The goal of this phase is to move from initial access to a network (with potentially limited privileges and scope) to the level of access and control necessary to achieve the objectives of the assessment. Steps in doing so include ensuring continued access to the target network, establishing communication channels and establishing a beachhead on the network.


Ensuring Access


The first goal for this phase is ensuring that the red team’s access to the target network will be assured throughout the engagement. If the red team loses access at some point in the assessment, they’ll have to start over with gaining access to the network, which may be more complicated if the security team is aware of the attack.

The main concern in this step is ensuring that the red team isn’t detected during the attack. A FireEye report found that on average, hackers remain undetected on a network for 101 days after compromise, so the bar doesn’t seem that high. However, red teams need to be careful in their choice of tools and techniques to ensure that they remain undetected and that the assessment is successful.


Installing Malware


A variety of different types of software have been developed for benign purposes and repurposed for malicious ones. Remote Access Toolkits (RATs) are one of the best examples of this. Developed to allow system administrators to easily handle administrative tasks on remote computers, they have been co-opted (and new ones have been developed) by hackers to control compromised machines since they provide a wide variety of functionality to a remote user.

RATs and other malware can be extremely useful to a red team attempting to maintain access to a compromised system. However, care has to be taken in the choice of malware used. A red team member needs to understand the capabilities and functionalities of the tools used to ensure that they will not cause damage to the target system. While unintentional damage may (and should) be covered by the red team assessment agreement, it doesn’t encourage repeat customers.


Stealing Credentials


Collecting users’ credentials is a great way to ensure, expand and deepen the red team's level of access and control on the target network. Forcing an organization-wide password change can be difficult for a security team and is unlikely to make a major difference if some users choose related, weak password as their updates (incrementing a number, changing one letter and so on). In general, password changes are only forced if there is suspicion of compromise, so gathering as many as possible improves the red team’s chances of one or more remaining usable even if they are detected and a password change is forced.

Methods for stealing passwords were discussed during the Gaining Access phase but trying to collect additional ones after compromising an account is even easier. With a user’s password, phishing emails can be sent from their account, increasing the probability of a click.

Administrator access to a computer can give a red team access to all of the password hashes stored on the computer (for offline cracking with John the Ripper or similar tools) via credential-stealing malware. Access to the organization’s network allows sniffing of traffic and collection of embedded password hashes or passwords. Collecting passwords can be a crucial step in maintaining access, establishing a foothold and possibly achieving assessment objectives.

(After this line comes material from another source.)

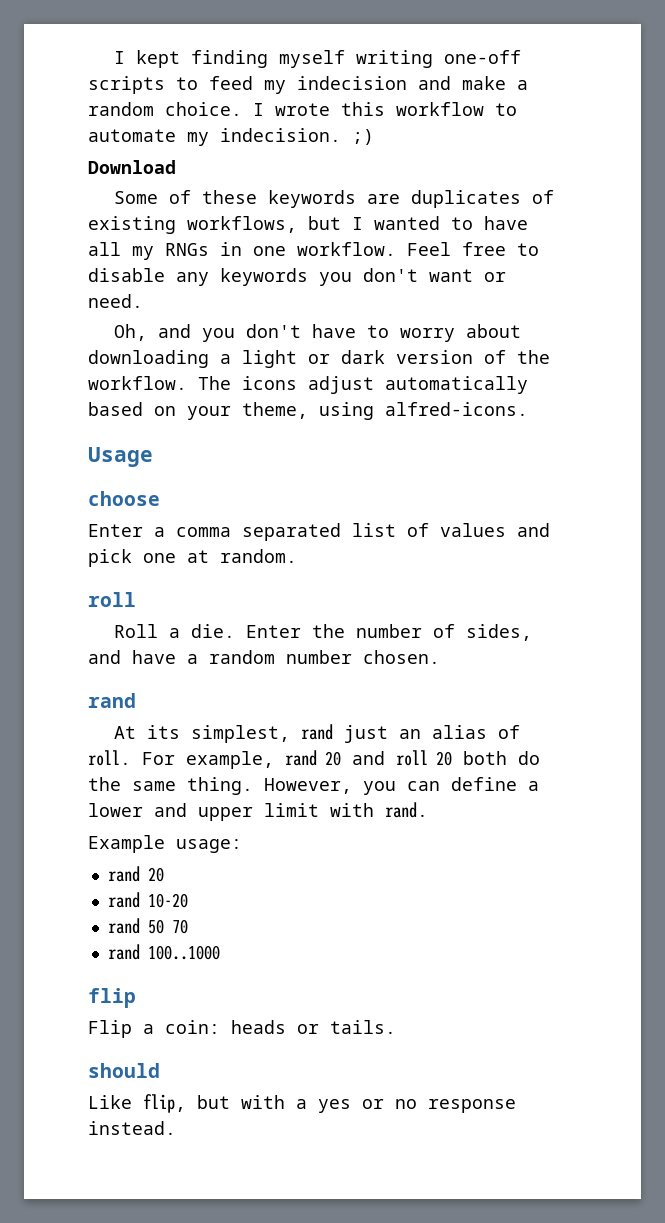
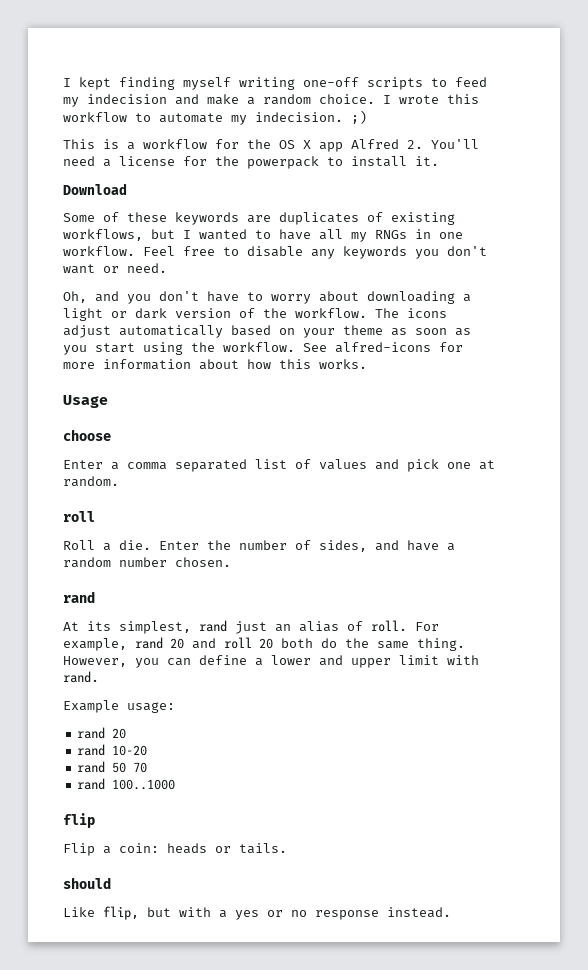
(374, 137) none -> [63,139,479,152] [63,156,439,169] // This is a workflow for the OS X app Alfred 2. You'll need a license for the powerpack to install it.
[242,402,528,420] theme, using alfred-icons. -> [343,325,471,336] [63,342,463,355] [63,359,367,370] theme as soon as you start using the workflow. See alfred-icons for more information about how this works.

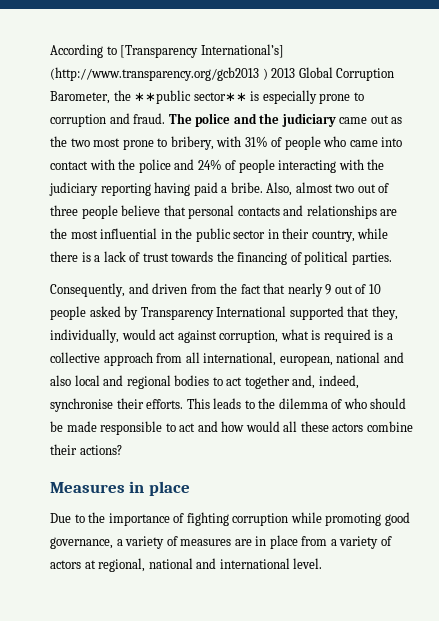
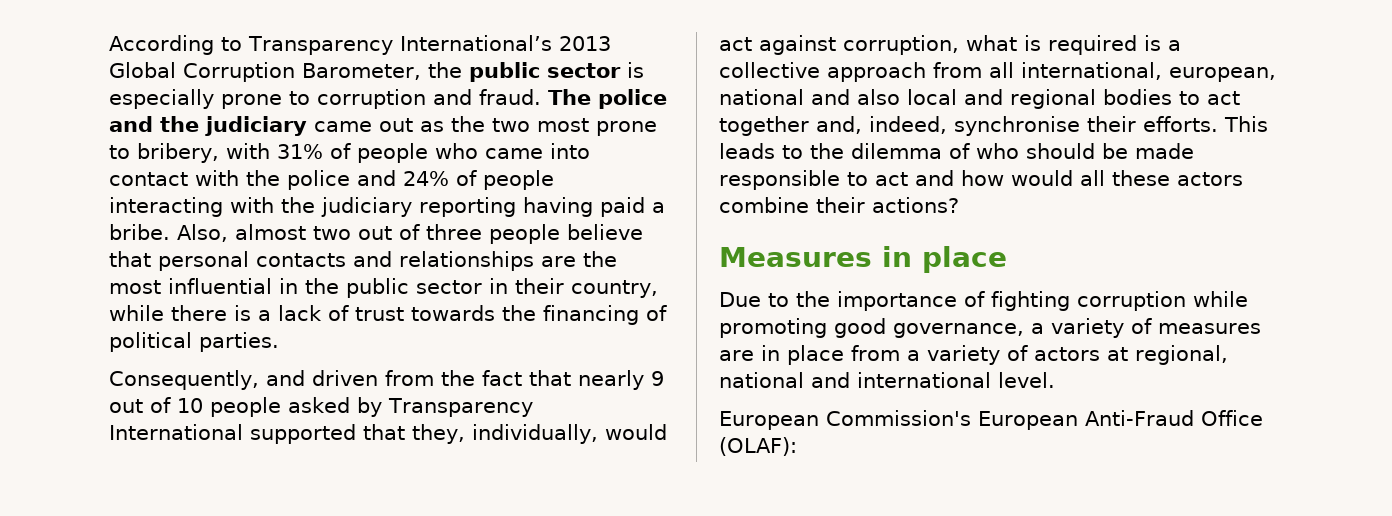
[120,44,284,58] [50,67,268,81] [Transparency International’s] (http://www.transparency.org/gcb2013 ) -> [248,35,552,55] Transparency International’s
[134,90,247,104] ∗∗public sector∗∗ -> [469,62,621,82] public sector
(323, 563) none -> [719,410,1263,430] [719,437,797,456] // European Commission's European Anti-Fraud Office (OLAF):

Establishing Communication Channels


Depending on the goals of the assessment, the ability to send messages to and from the target network may be essential for the success of the assessment. For example, some of the “flags&rdquo in the assessment may be documents or data that the red team needs to exfiltrate from the network in order to prove that security is lacking. Depending on the configuration of the network’s defenses, it may be impossible to do so without being detected or blocked by the security software.

During this phase of the assessment, the red team may need to set up covert communication channels to control compromised machines and/or exfiltrate data from them. There are a variety of options for this, depending on the configuration of the target network. Some options include tunneling over HTTP(S), using Internet Relay Chat (IRC) and data exfiltration via DNS. The specific choice made by a red team will depend on the target network and the needs of the team (e.g., bandwidth and speed requirements).


Building a Beachhead


In most cases, the level of access achieved during the gaining access phase will not be sufficient for completing the objectives of the assessment. The red team will need access to different machines on the network and may need elevated credentials on one or more machines. In this stage of the assessment, the red team identifies and gains the levels of access necessary for the assessment.


Deepening Control


Depending on the techniques used to gain access to the target network in the previous phase, deepening the level of access may or may not be necessary. If it is possible to achieve the operational objectives of the assessment with the original level of access, there is no need to spend time and possibly be detected trying to achieve elevated privileges. However, many red team operations do require elevated privileges on the target network and this phase is when they should be sought.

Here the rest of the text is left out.